Records to process Start Marker

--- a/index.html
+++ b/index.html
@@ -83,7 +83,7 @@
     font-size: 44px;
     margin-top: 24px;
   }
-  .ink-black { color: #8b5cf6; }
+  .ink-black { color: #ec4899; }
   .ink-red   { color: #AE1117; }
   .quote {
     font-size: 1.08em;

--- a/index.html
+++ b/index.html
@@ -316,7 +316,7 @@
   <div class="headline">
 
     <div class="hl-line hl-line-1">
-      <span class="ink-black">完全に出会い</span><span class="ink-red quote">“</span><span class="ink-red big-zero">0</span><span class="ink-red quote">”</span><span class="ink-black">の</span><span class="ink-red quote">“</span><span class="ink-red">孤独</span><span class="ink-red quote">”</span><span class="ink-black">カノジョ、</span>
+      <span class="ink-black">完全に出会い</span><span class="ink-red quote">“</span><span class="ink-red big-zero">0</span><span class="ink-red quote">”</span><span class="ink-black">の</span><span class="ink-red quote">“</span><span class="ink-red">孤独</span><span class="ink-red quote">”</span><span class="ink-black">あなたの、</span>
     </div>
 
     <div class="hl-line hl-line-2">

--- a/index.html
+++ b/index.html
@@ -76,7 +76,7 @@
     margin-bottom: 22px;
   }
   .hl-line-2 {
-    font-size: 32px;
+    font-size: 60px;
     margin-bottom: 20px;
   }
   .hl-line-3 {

Records to process End Marker
Records to process Start Marker

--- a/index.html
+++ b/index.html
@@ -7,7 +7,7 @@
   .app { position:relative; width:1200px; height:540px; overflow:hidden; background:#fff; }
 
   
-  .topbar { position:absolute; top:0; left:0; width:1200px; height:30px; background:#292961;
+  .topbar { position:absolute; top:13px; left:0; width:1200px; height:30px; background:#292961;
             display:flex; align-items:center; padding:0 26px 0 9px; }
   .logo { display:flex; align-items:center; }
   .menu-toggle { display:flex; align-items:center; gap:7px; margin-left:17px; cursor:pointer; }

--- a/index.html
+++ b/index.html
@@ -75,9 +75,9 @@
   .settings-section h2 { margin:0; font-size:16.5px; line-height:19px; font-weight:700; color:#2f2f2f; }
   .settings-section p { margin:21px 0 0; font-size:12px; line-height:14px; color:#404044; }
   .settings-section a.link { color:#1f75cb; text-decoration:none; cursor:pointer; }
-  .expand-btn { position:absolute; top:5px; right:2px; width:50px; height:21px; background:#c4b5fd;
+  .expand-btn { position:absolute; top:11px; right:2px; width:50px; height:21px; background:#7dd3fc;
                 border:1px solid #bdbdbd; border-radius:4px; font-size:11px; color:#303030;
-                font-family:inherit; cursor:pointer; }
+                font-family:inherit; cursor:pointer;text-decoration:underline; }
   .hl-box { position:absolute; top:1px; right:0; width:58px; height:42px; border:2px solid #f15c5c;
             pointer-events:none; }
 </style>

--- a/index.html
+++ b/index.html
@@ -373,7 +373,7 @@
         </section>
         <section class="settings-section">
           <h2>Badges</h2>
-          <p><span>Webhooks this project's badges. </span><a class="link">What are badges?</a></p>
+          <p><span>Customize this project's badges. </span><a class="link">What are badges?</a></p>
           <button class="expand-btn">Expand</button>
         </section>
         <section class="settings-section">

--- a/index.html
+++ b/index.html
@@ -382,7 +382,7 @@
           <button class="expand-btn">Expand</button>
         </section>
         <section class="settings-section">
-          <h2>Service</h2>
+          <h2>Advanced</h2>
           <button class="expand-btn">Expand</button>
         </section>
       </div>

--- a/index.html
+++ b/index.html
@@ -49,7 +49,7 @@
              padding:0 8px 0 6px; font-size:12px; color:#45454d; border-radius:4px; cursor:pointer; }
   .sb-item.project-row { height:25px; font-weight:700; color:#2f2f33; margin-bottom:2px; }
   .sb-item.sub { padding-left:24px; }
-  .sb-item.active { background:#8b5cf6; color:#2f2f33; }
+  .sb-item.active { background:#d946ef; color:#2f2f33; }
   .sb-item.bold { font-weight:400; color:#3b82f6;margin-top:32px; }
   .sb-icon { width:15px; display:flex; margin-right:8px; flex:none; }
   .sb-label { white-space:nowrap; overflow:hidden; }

Records to process End Marker
Records to process Start Marker

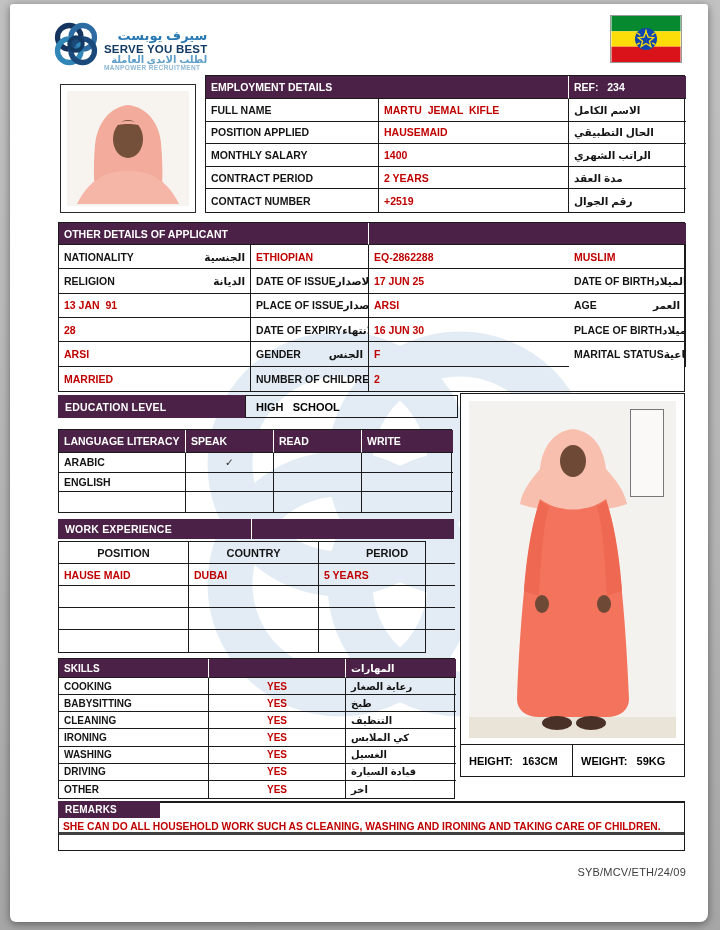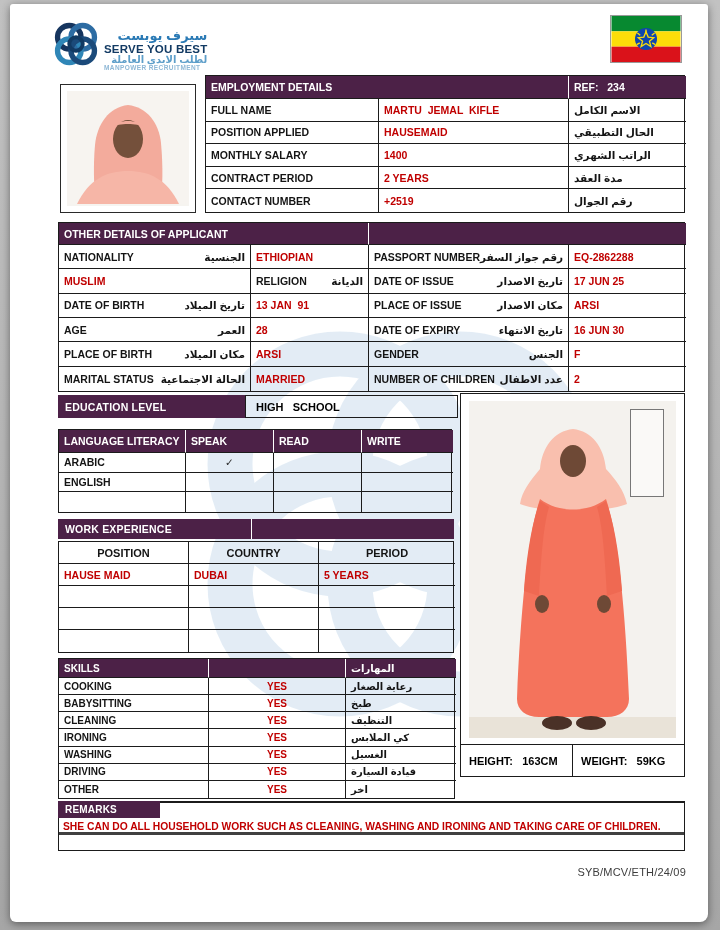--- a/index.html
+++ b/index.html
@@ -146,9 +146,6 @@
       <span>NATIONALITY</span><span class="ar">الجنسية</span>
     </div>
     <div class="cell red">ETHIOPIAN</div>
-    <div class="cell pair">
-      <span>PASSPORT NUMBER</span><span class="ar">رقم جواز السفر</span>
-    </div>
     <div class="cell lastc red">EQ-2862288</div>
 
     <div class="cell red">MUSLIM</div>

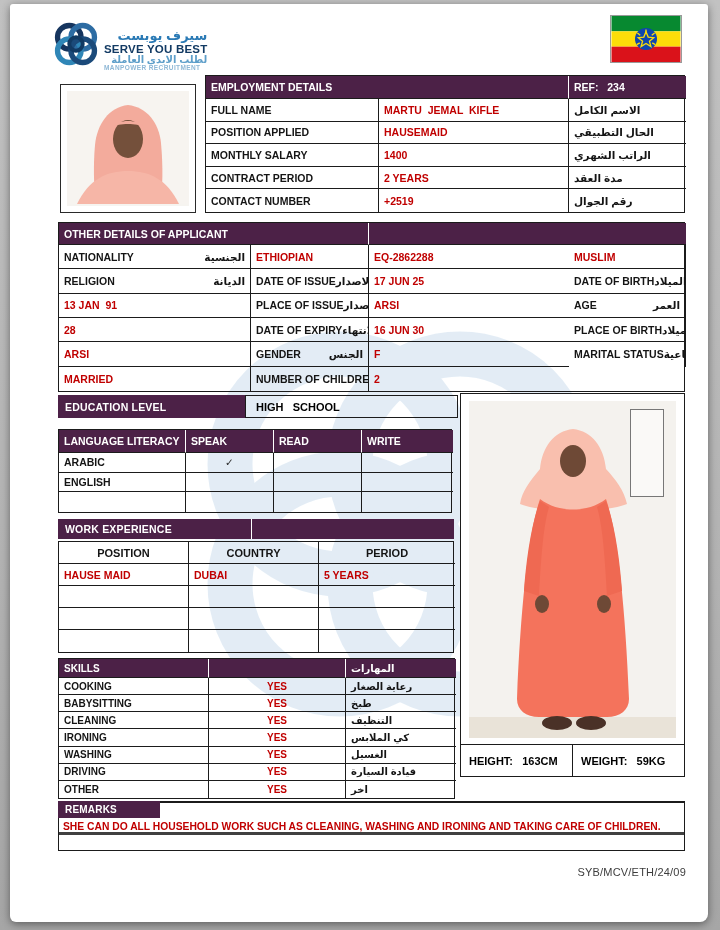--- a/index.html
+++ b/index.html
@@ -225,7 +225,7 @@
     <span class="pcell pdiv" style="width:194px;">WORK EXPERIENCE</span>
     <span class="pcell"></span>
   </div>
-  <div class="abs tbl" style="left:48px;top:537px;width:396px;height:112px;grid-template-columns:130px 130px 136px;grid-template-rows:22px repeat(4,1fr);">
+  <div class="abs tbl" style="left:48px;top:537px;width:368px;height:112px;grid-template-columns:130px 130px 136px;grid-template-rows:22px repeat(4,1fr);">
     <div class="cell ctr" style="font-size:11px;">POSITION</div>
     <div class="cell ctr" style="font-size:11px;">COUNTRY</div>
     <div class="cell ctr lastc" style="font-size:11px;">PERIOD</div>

Records to process End Marker

**Problem description:** Above are the lines; repeat exactly the ones from the line containing "display:flex; align-items:center; gap:7px;" down to the line containing "<p><span>Customize this project's", both inclusive.

**Solution to the exercise:**
   .menu-toggle { display:flex; align-items:center; gap:7px; margin-left:17px; cursor:pointer; }

--- a/index.html
+++ b/index.html
@@ -75,9 +75,9 @@
   .settings-section h2 { margin:0; font-size:16.5px; line-height:19px; font-weight:700; color:#2f2f2f; }
   .settings-section p { margin:21px 0 0; font-size:12px; line-height:14px; color:#404044; }
   .settings-section a.link { color:#1f75cb; text-decoration:none; cursor:pointer; }
-  .expand-btn { position:absolute; top:5px; right:2px; width:50px; height:21px; background:#c4b5fd;
+  .expand-btn { position:absolute; top:11px; right:2px; width:50px; height:21px; background:#7dd3fc;
                 border:1px solid #bdbdbd; border-radius:4px; font-size:11px; color:#303030;
-                font-family:inherit; cursor:pointer; }
+                font-family:inherit; cursor:pointer;text-decoration:underline; }
   .hl-box { position:absolute; top:1px; right:0; width:58px; height:42px; border:2px solid #f15c5c;
             pointer-events:none; }
 </style>

--- a/index.html
+++ b/index.html
@@ -373,7 +373,7 @@
         </section>
         <section class="settings-section">
           <h2>Badges</h2>
-          <p><span>Webhooks this project's badges. </span><a class="link">What are badges?</a></p>
+          <p><span>Customize this project's badges. </span><a class="link">What are badges?</a></p>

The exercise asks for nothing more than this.